## YOUR INSTRUCTIONS:
Range to output from the entries below: the line containing "shipping: 15.00 -> 2.98" through the line containing "Strike King Tour". Set it down exactly, ends included, nothing else.

## RECORDS FOR THIS TASK:
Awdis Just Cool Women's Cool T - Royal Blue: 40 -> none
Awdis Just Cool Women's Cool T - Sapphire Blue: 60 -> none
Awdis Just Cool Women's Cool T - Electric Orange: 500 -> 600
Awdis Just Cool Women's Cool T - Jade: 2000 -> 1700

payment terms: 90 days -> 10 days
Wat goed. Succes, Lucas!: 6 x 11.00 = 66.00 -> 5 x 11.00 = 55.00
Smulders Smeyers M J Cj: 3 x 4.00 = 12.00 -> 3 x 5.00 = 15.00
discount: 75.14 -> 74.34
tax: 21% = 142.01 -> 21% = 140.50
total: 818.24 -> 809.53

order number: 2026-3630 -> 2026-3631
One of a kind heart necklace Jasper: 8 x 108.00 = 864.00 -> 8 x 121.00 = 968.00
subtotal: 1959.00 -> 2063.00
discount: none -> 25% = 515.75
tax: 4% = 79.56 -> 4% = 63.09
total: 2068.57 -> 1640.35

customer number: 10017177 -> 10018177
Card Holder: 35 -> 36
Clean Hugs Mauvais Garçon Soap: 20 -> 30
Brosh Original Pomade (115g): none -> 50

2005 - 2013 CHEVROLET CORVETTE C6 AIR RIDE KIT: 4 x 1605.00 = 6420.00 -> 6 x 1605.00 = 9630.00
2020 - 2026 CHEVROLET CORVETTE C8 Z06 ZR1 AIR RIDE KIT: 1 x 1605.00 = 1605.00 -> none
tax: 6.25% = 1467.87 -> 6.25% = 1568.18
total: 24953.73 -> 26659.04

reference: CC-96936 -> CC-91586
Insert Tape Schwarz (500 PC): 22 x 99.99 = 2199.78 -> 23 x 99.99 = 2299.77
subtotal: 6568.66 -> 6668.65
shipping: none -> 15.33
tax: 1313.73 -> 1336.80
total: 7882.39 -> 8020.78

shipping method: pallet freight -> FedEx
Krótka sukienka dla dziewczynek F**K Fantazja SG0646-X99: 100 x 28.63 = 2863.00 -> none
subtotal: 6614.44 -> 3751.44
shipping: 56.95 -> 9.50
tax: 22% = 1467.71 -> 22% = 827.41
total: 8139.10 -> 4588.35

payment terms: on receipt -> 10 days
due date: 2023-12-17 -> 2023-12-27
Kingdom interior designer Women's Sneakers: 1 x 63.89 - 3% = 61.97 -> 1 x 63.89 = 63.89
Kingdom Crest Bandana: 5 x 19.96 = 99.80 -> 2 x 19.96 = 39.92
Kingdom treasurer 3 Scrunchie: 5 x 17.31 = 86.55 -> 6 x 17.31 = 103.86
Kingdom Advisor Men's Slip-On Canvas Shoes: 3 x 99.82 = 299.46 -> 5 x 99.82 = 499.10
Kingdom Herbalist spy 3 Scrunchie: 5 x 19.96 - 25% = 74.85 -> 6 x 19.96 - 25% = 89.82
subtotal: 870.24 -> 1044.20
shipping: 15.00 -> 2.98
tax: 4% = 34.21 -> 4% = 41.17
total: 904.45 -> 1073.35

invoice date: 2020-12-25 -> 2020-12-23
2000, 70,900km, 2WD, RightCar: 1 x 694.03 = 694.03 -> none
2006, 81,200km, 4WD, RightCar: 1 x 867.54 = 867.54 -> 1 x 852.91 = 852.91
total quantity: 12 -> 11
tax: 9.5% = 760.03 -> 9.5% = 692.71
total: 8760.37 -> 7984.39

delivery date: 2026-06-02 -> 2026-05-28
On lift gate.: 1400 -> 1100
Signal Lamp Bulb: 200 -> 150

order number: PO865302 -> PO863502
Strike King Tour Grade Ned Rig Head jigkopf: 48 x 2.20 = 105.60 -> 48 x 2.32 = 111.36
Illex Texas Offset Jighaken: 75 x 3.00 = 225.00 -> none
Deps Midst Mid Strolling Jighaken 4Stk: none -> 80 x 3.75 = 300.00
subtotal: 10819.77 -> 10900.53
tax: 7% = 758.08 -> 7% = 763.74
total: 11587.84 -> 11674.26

## SOLUTION TO THE PROBLEM:
shipping: 15.00 -> 2.98
tax: 4% = 34.21 -> 4% = 41.17
total: 904.45 -> 1073.35

invoice date: 2020-12-25 -> 2020-12-23
2000, 70,900km, 2WD, RightCar: 1 x 694.03 = 694.03 -> none
2006, 81,200km, 4WD, RightCar: 1 x 867.54 = 867.54 -> 1 x 852.91 = 852.91
total quantity: 12 -> 11
tax: 9.5% = 760.03 -> 9.5% = 692.71
total: 8760.37 -> 7984.39

delivery date: 2026-06-02 -> 2026-05-28
On lift gate.: 1400 -> 1100
Signal Lamp Bulb: 200 -> 150

order number: PO865302 -> PO863502
Strike King Tour Grade Ned Rig Head jigkopf: 48 x 2.20 = 105.60 -> 48 x 2.32 = 111.36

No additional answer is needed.